Peter describes his sojourn upon earth in these words: “As long as I am in this tabernacle.” By “this tabernacle” he means his mortal body. Several versions so render it. The body was not Peter, but Peter dwelt in the body. This proves that Peter understood that the soul is distinct from the body. As a man’s house is the place where he dwells, so the body is the house where the soul dwells. His decease (death), he describes as the time when “I must put off this my tabernacle.” Here we have the testimony of an inspired apostle that at death we put off this earthly tabernacle, which is dissolved—goes back to the dust of the earth, while the soul, the inner man, departs and is in a more sacred nearness to Christ, which is “far better.” “Absent from the body and present with the Lord” (2 Corinthians 5:8). This testimony concurs with all Scripture.

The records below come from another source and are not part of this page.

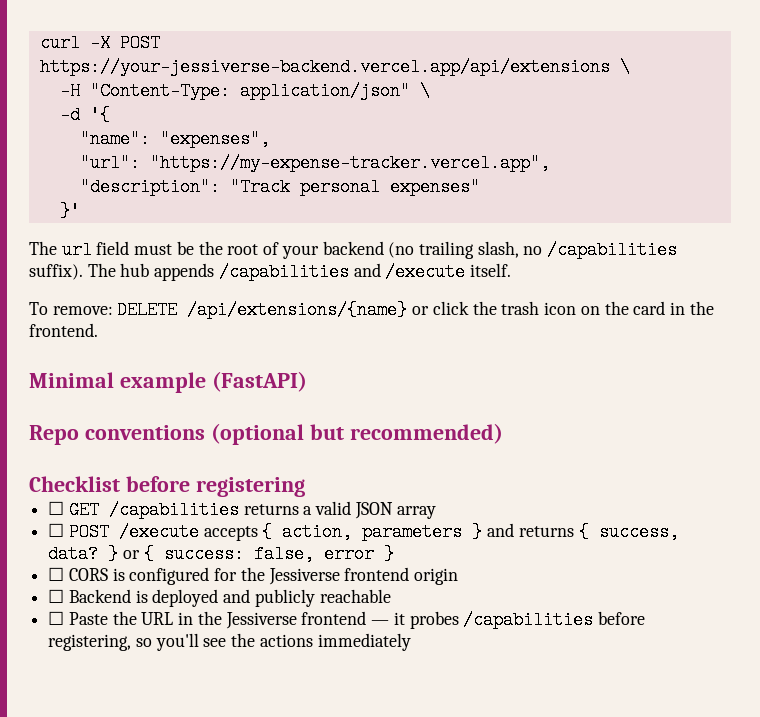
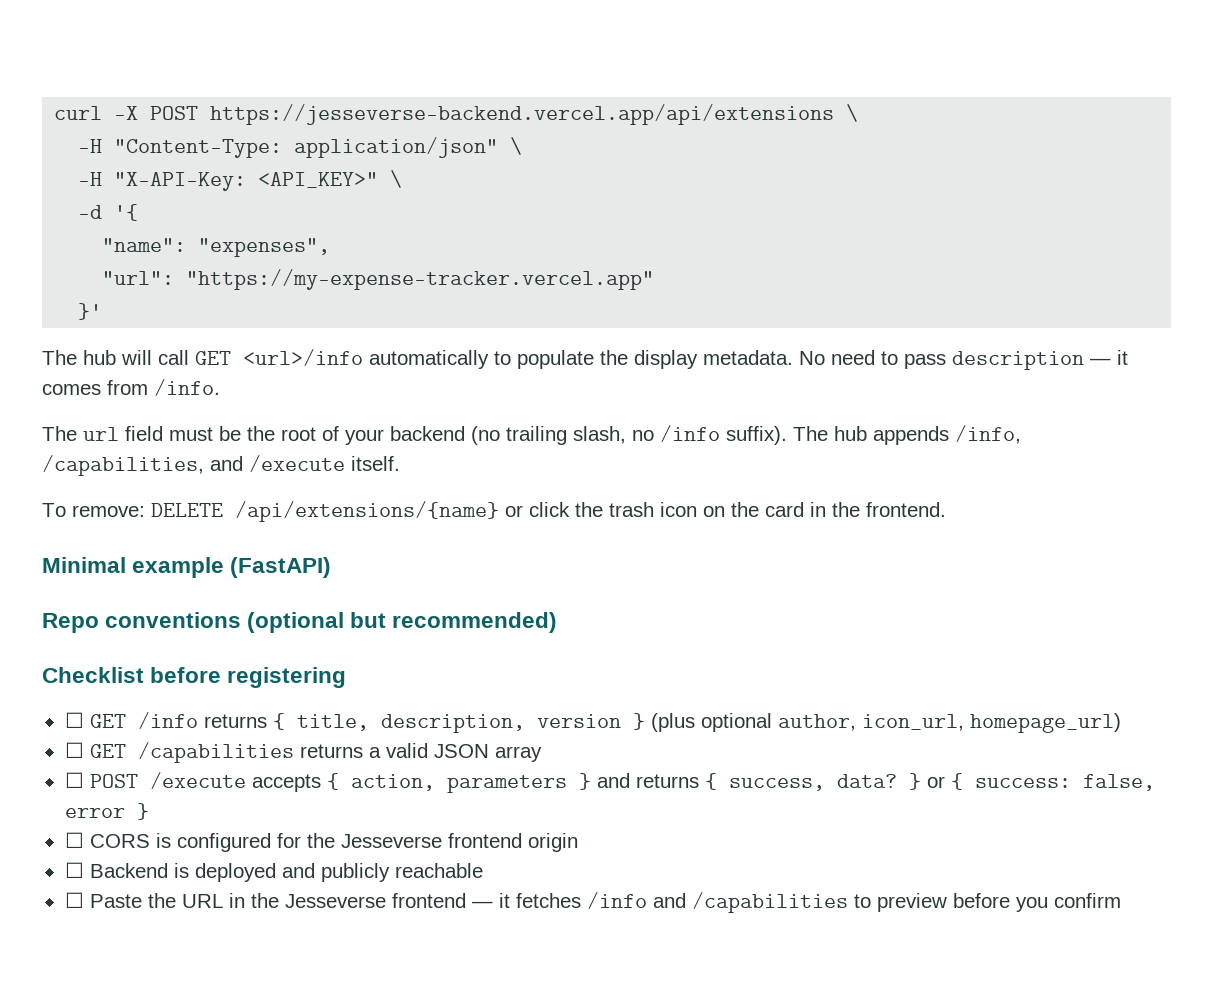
- curl -X POST https://your-jessiverse-backend.vercel.app/api/extensions \
+ curl -X POST https://jesseverse-backend.vercel.app/api/extensions \
+ -H "X-API-Key: <API_KEY>" \
- "url": "https://my-expense-tracker.vercel.app",
- "description": "Track personal expenses"
+ "url": "https://my-expense-tracker.vercel.app"
  }'
+ The hub will call GET <url>/info automatically to populate the display metadata. No need to pass description — it comes from /info.
- The url field must be the root of your backend (no trailing slash, no /capabilities suffix).
+ The url field must be the root of your backend (no trailing slash, no /info suffix).
- The hub appends /capabilities and /execute itself.
+ The hub appends /info, /capabilities, and /execute itself.
+ ☐ GET /info returns { title, description, version } (plus optional author, icon_url, homepage_url)
- ☐ CORS is configured for the Jessiverse frontend origin
+ ☐ CORS is configured for the Jesseverse frontend origin
- ☐ Paste the URL in the Jessiverse frontend — it probes /capabilities before registering, so you'll see the actions immediately
+ ☐ Paste the URL in the Jesseverse frontend — it fetches /info and /capabilities to preview before you confirm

Only the bodies of men, that part which returns to dust, sleep in the grave: “And many bodies of the saints which slept arose, and came out of the graves” (Matthew 27:52-53). “And many of them that sleep in the dust of the earth shall awake” (Daniel 12:2). “The dead know not anything” (Ecclesiastes 9:5). This last text refers to participation in things of earth. They know nothing of what is being “done under the sun” (Ecclesiastes 9:6).
Our spirit returns to God (Ecclesiastes 12:7) and continues to exist “absent from the body” (2 Corinthians 5:8), which, to the righteous, is “far better than to abide in the flesh” (Philippians 1:24), “Whether we wake [are alive and remain in the body] or sleep [our body dies], we should live together with him” (1 Thessalonians 5:10). “Your heart shall live forever” (Psalm 22:26).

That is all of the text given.